Guidance for (Acting) Returning Officers administering a UK Parliamentary election in Great Britain

Return and receipt of postal votes

You must have received a postal ballot pack by the close of poll via the post or having been handed in at a polling station or council offices in the constituency, for it to be treated as duly returned.

You should confirm the arrangements for the return of postal votes and any final sweeps to be carried out on polling day with Royal Mail. 

If a person is delivering their postal vote to a polling station and they are in a queue at the polling station at 10pm on polling day they must still be permitted to return a postal ballot pack.

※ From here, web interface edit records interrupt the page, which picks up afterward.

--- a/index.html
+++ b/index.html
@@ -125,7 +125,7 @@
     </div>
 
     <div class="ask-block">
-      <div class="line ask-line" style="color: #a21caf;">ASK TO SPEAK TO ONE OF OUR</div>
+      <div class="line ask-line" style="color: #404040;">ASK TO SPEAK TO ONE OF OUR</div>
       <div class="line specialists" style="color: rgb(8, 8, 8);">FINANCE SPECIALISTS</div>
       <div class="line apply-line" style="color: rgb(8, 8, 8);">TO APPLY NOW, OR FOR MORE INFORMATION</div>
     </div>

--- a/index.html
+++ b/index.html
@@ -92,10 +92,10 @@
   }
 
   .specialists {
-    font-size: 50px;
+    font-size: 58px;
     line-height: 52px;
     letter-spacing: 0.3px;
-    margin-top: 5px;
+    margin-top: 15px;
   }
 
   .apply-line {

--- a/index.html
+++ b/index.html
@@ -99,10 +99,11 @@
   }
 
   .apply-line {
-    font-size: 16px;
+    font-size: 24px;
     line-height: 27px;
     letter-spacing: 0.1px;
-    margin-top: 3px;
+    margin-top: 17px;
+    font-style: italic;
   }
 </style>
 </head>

Secure storage of returned postal ballots

Returned postal ballots should be stored securely at all times. This includes when they are transported to any postal vote opening session and to the verification and count venues. For more information see our guidance on ensuring the security of ballot papers.

All postal votes returned to you, either at your office or at a polling station on polling day, must be stored in appropriate receptacles. You have a legal duty to take proper precautions for the safe custody of these receptacles.

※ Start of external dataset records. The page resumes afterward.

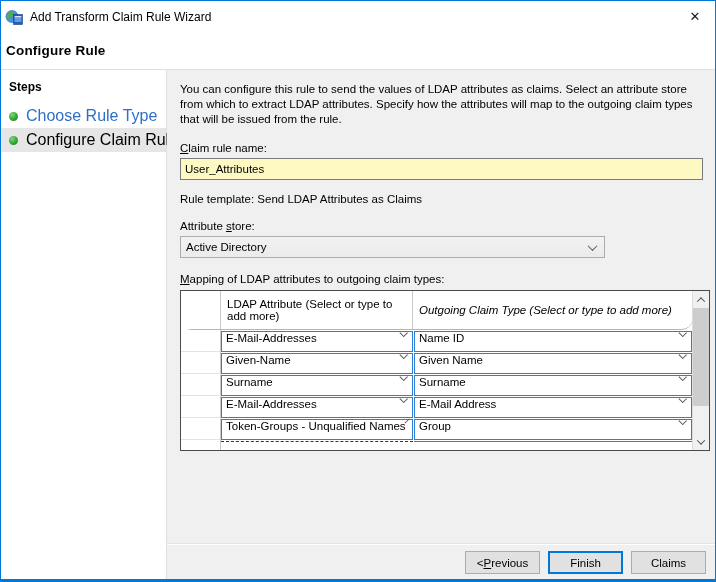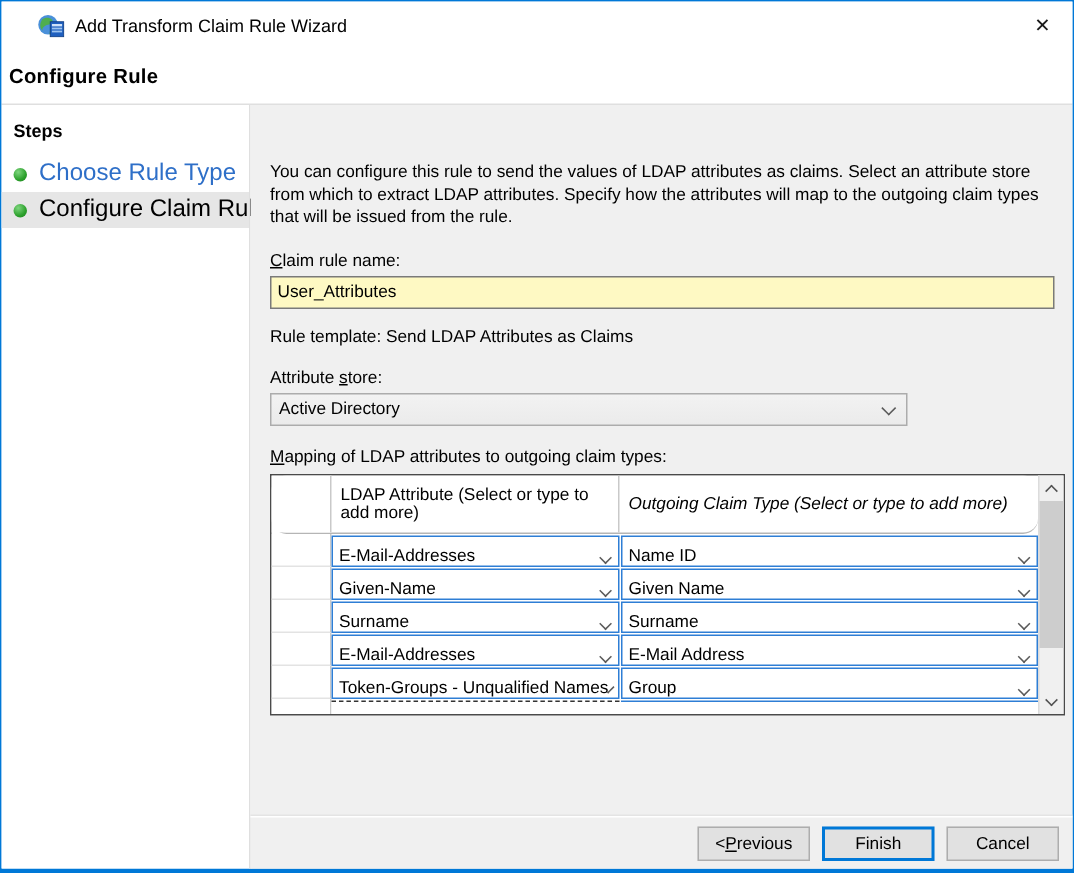--- a/index.html
+++ b/index.html
@@ -19,7 +19,7 @@
   .titlebar {
     height: 31px; background: #ffffff;
     display: flex; align-items: center;
-    padding-left: 24px;
+    padding-left: 4px;
   }
   .titlebar .app-icon { width: 18px; height: 16px; flex: 0 0 auto; }
   .titlebar .title-text { font-size: 12px; color: #000; margin-left: 7px; }

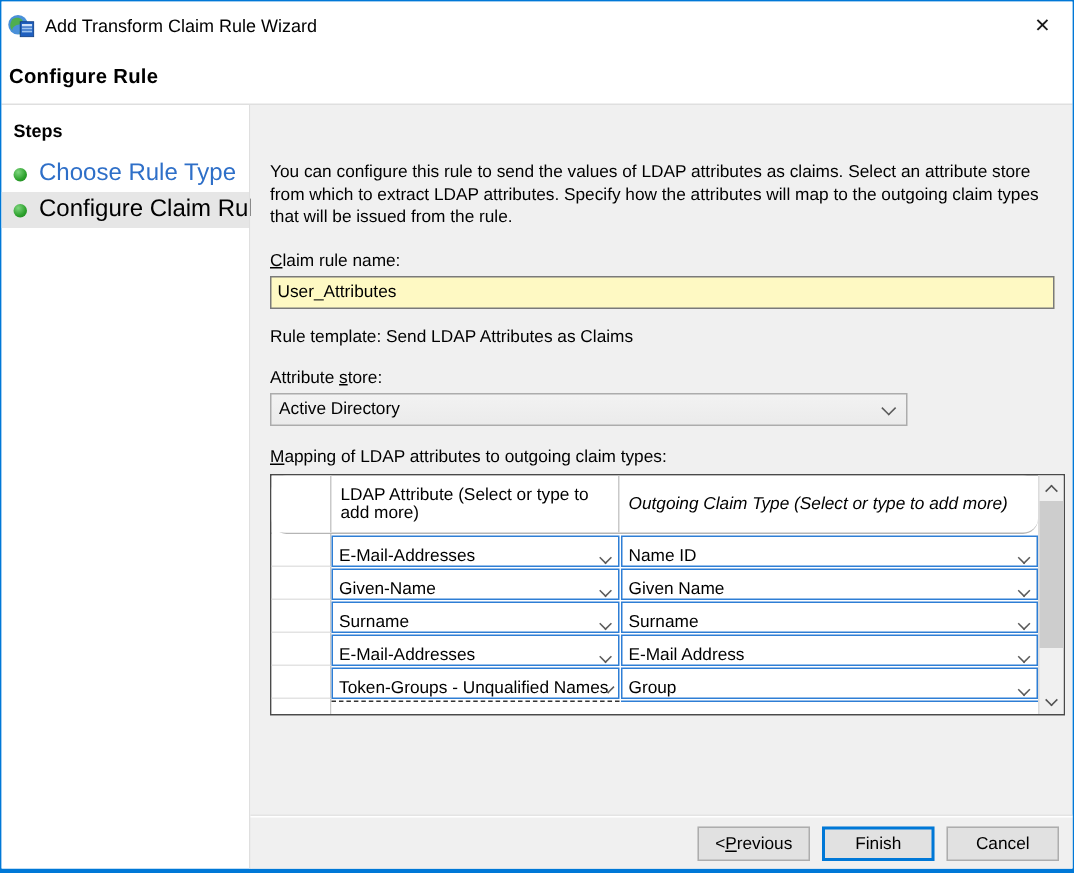--- a/index.html
+++ b/index.html
@@ -53,7 +53,7 @@
   .step-item.current .step-label { color: #000; }
 
   .right-col { flex: 1; display:flex; flex-direction: column; background:#f0f0f0; }
-  .content { flex: 1; padding: 12px 0 0 13px; overflow: hidden; margin-top: 26px; }
+  .content { flex: 1; padding: 12px 0 0 13px; overflow: hidden; }
 
   .desc { width: 526px; font-size: 11.5px; color:#000; line-height: 15px; }
 

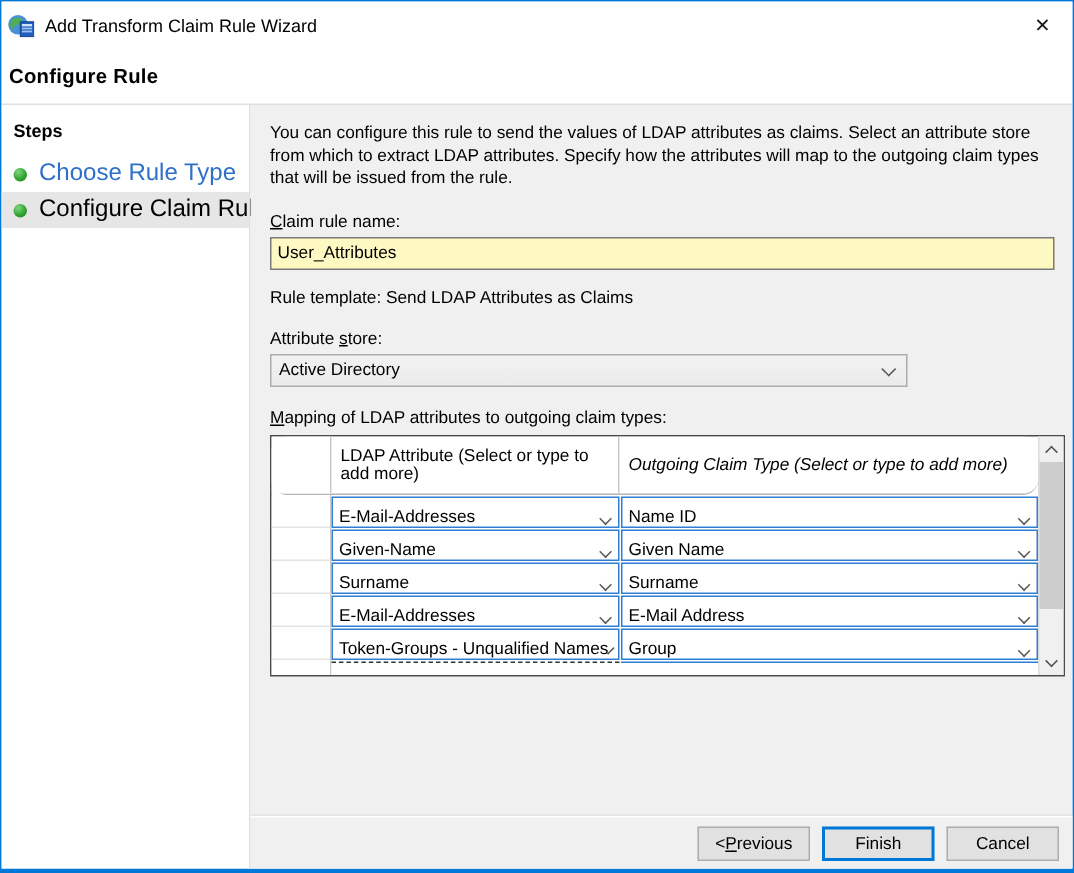--- a/index.html
+++ b/index.html
@@ -101,7 +101,7 @@
   .cell-combo {
     height: 21px; margin-top: 1px;
     border: 1px solid #2e7ed5; background: #fff;
-    display:flex; align-items:flex-end; justify-content: space-between;
+    display:flex; align-items:flex-start; justify-content: space-between;
     padding: 0 6px 0 4px; cursor: default;
   }
   .cell-combo .cell-text { font-size: 11.5px; color:#000; white-space: nowrap; }

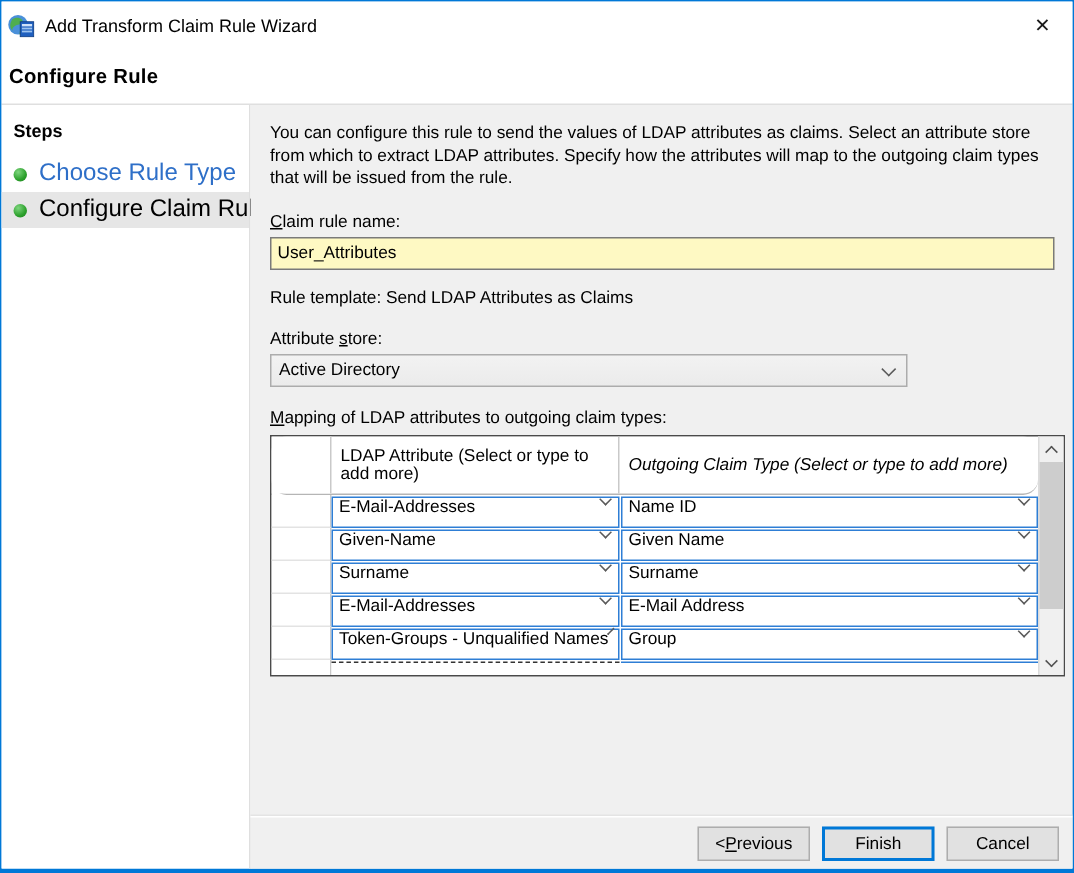--- a/index.html
+++ b/index.html
@@ -289,7 +289,7 @@
             <span>revious</span>
           </button>
         <button class="btn default">Finish</button>
-        <button class="btn">Cancel</button>
+        <button class="btn">Claims</button>
       </div>
     </div>
   </div>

The methods of storage and transportation you choose should allow you to be satisfied that the returned postal ballot papers are kept securely and cannot be interfered with. 

Postal ballot boxes and receptacles for returned postal votes

You must have two types of ballot boxes for securely storing returned postal votes: 

  • the postal voters’ ballot box(es) 
  • the postal ballot box(es)1

At each opening session, you must also provide receptacles for the following:

  • rejected votes 
  • postal voting statements 
  • ballot paper envelopes
  • rejected ballot paper envelopes

You are also required to have a copy of the postal voters’ list and the postal proxy voters’ list so that entries can be marked when postal voting statements are returned.

Postal voters’ ballot box

The postal voters’ ballot box is used to store returned postal votes while they await opening.

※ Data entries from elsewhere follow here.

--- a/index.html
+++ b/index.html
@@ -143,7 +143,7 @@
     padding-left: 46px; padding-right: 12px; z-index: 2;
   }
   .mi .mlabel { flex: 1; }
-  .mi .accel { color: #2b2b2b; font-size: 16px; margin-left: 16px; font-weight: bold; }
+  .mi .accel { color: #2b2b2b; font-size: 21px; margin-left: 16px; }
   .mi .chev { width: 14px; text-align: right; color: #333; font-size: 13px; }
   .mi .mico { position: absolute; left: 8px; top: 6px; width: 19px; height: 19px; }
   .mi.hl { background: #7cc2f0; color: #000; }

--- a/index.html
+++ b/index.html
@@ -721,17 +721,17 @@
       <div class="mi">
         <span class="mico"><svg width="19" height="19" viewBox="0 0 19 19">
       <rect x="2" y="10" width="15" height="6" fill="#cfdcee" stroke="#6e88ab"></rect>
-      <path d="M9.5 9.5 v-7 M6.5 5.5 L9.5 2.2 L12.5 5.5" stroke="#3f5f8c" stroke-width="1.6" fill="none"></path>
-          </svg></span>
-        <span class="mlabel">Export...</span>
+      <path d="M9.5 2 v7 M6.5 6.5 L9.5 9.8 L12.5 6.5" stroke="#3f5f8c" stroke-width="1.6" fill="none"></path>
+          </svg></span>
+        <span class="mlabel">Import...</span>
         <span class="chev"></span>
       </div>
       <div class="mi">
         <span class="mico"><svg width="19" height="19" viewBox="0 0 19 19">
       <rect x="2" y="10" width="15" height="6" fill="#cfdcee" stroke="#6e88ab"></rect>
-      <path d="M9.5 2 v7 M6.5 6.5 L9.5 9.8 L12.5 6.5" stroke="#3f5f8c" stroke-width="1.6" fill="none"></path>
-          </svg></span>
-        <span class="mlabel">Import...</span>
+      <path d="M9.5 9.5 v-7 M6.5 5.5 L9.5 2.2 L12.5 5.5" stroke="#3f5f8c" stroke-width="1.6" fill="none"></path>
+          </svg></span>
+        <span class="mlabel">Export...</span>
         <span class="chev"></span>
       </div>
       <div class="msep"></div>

Any postal ballot papers, postal voting statements or ballot paper envelopes that are not received as a complete pack should also be placed in the postal voters’ ballot box.

All postal voters’ ballot boxes must be marked with the words ‘postal voters’ ballot box’ and the name of the constituency.2

You must take precautions to ensure the safe custody of the postal voters’ ballot box.3  You should seal the postal voters’ ballot box and store it in a place that is secure, for example a locked cupboard or room, until the next scheduled opening of postal votes. These precautions will ensure the security of the contents of the postal voters ballot box is maintained at all times.

Postal ballot boxes

Postal ballot boxes are used to store the postal ballot papers which have been through the opening process and are to go forward to the count.
All postal ballot boxes must be marked with the words ‘postal ballot box’ and the name of the constituency.4
All postal ballot boxes must be stored securely until the count. Any agents present at a postal vote opening are entitled to add their seals to postal ballot boxes if they wish.5

Packets of postal votes handed in to the polling station or to the Returning Officer at council offices

Any sealed packets labelled with the description - postal voting documents - contain accepted postal votes which were handed in to the polling station or to the Returning Officer at council offices. These packets are treated as if they were a postal voters’ ballot box6   and therefore should be opened as per the process provided in our guidance on Opening of postal votes

Any sealed packets labelled with the description - rejected postal voting documents and forms - must be included on the list of electors whose postal vote was rejected at the point it was handed in (or left behind) at a polling station or at a council office. More information is set out in our guidance on preparing a record of those postal votes that were rejected when handed into a polling station or at council offices.